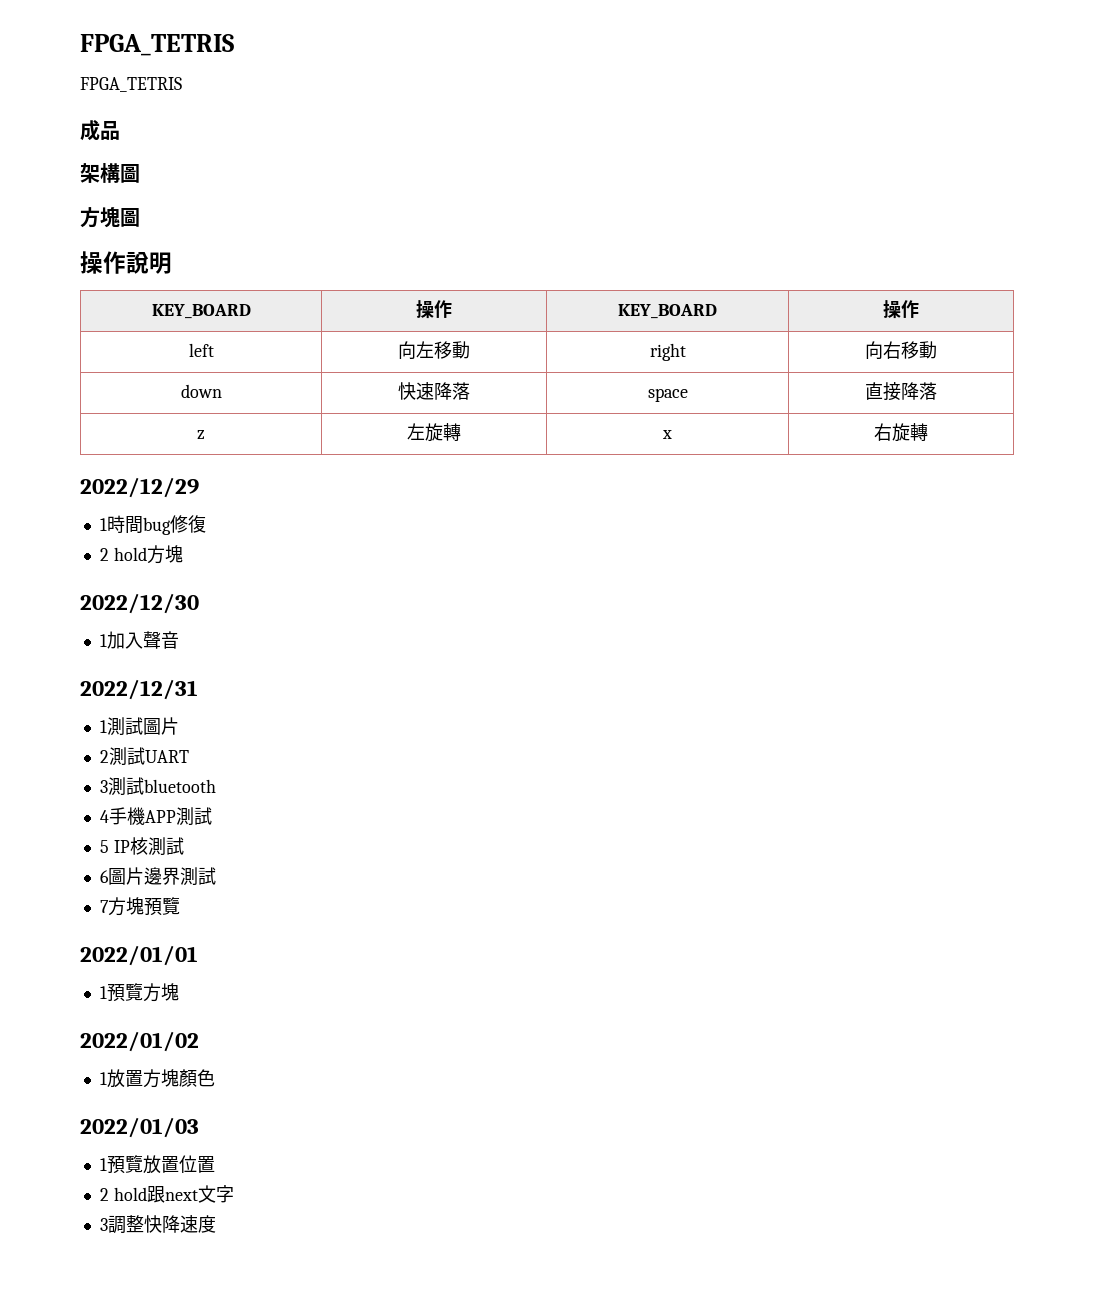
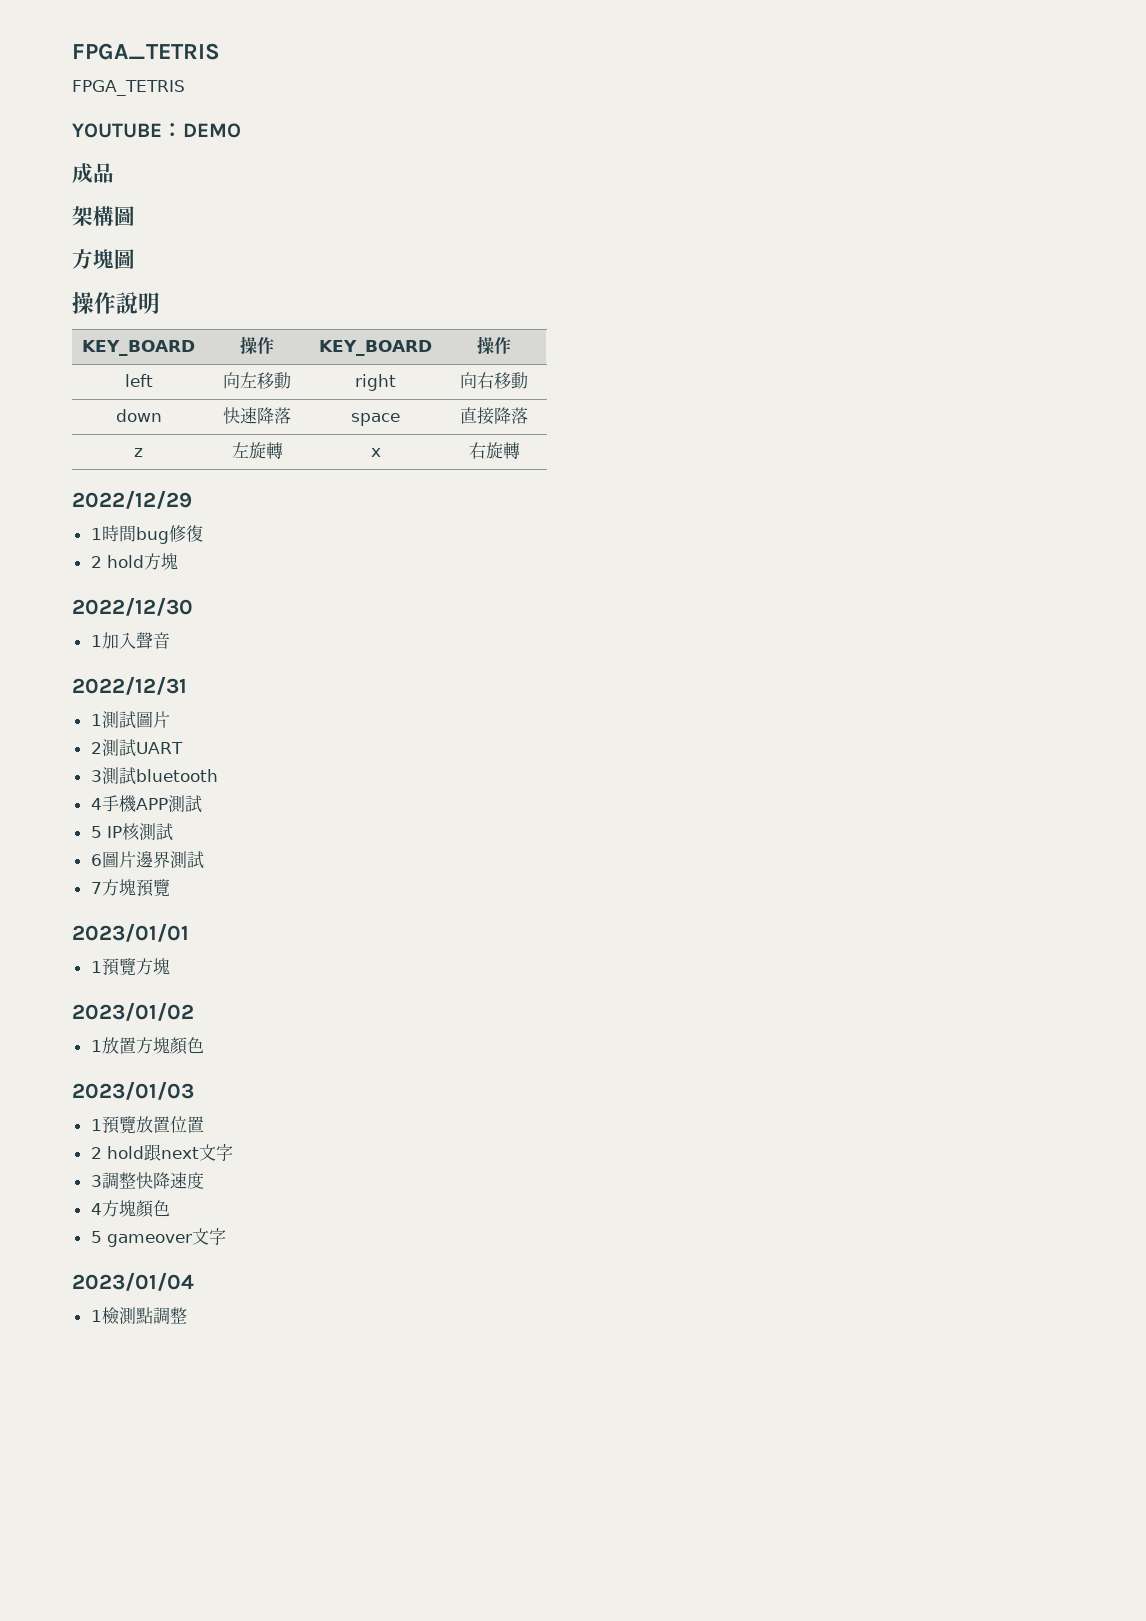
+ YOUTUBE：DEMO
- 2022/01/01
+ 2023/01/01
- 2022/01/02
+ 2023/01/02
- 2022/01/03
+ 2023/01/03
+ 4方塊顏色
+ 5 gameover文字
+ 2023/01/04
+ 1檢測點調整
--------------------
● **Your goal**: What is needed here is an exact repetition of the listing above, pictures excluded.

● **Response area**:
+ YOUTUBE：DEMO
- 2022/01/01
+ 2023/01/01
- 2022/01/02
+ 2023/01/02
- 2022/01/03
+ 2023/01/03
+ 4方塊顏色
+ 5 gameover文字
+ 2023/01/04
+ 1檢測點調整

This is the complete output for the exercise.